Yonem O., Bayrahtar Y.

HEPATO-GASTROENTEROLOGY, vol.54, no.76, pp.1061-1065, 2007 (SCI-Expanded) identifier

  • Publication Type: Article / Review
  • Volume: 54 Issue: 76
  • Publication Date: 2007
  • Journal Indexes: Science Citation Index Expanded (SCI-EXPANDED)
  • Page Numbers: pp.1061-1065
  • Hacettepe University Affiliated: No


Familial Mediterranean fever (FMF) is an ethnically restricted disease with an autosomal recessive inheritance characterized by recurrent attacks of fever, painful manifestations in the abdomen, chest and joints. The disease affects mainly non-Ashkenazi Jews, Armenians, Turks Arabs and other people of Mediterranean origin. The disease may present at any age, more than 80% of patients being symptomatic by the age of 20. Although the inflammatory attacks that characterize the disease may sometimes be debilitating, secondary (AA) amyloidosis remains the most serious manifestation of FMF causing considerable morbidity due mostly to nephropathic amyloidosis.
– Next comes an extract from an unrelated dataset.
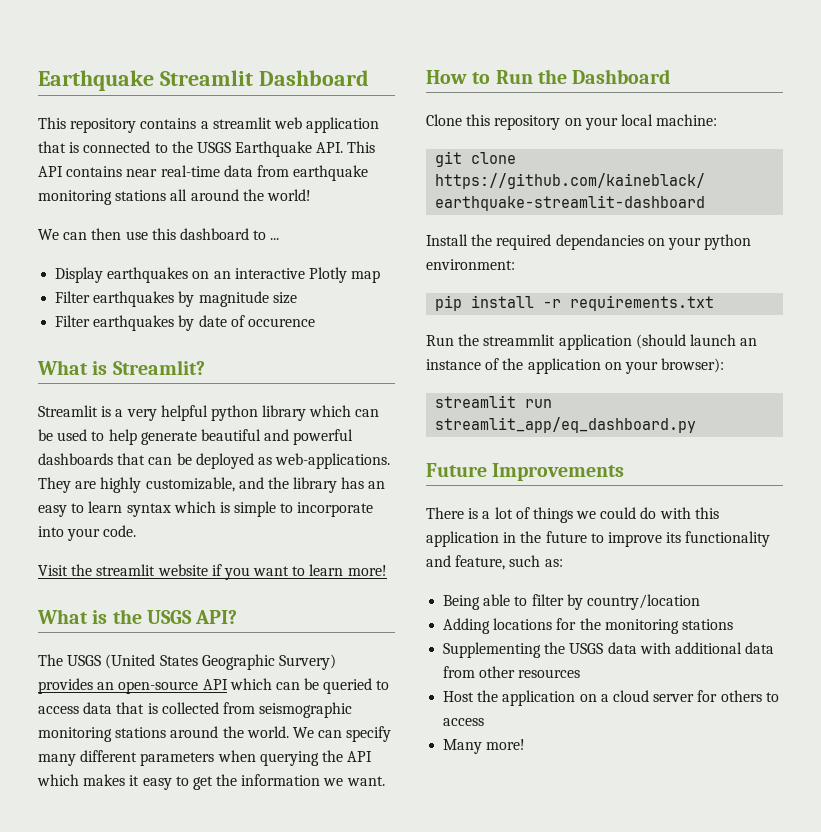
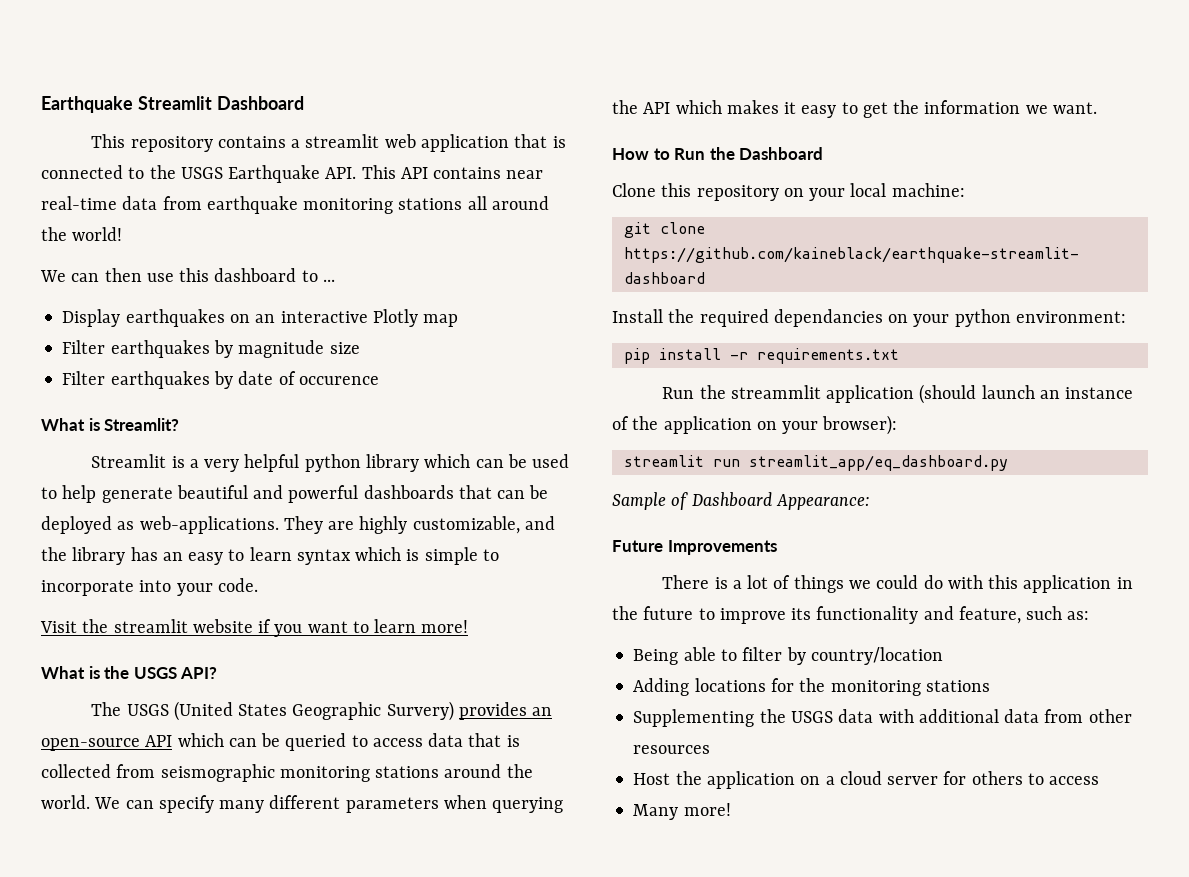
+ Sample of Dashboard Appearance:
The largest series of secondary amyloidosis in FMF have been reported from Turkey. The pathophysiological steps in progressing a patient from FMF to amyloidosis are not definitely known. Daily treatment with colchicine can prevent both the attacks and amyloid deposition but no effective alternative treatment exists for colchicine resistant cases. Meanwhile more population based epidemiological and genetic data should be gathered by worldwide collaborative studies to elucidate the link between FMF and amyloidosis and to develop alternative therapies.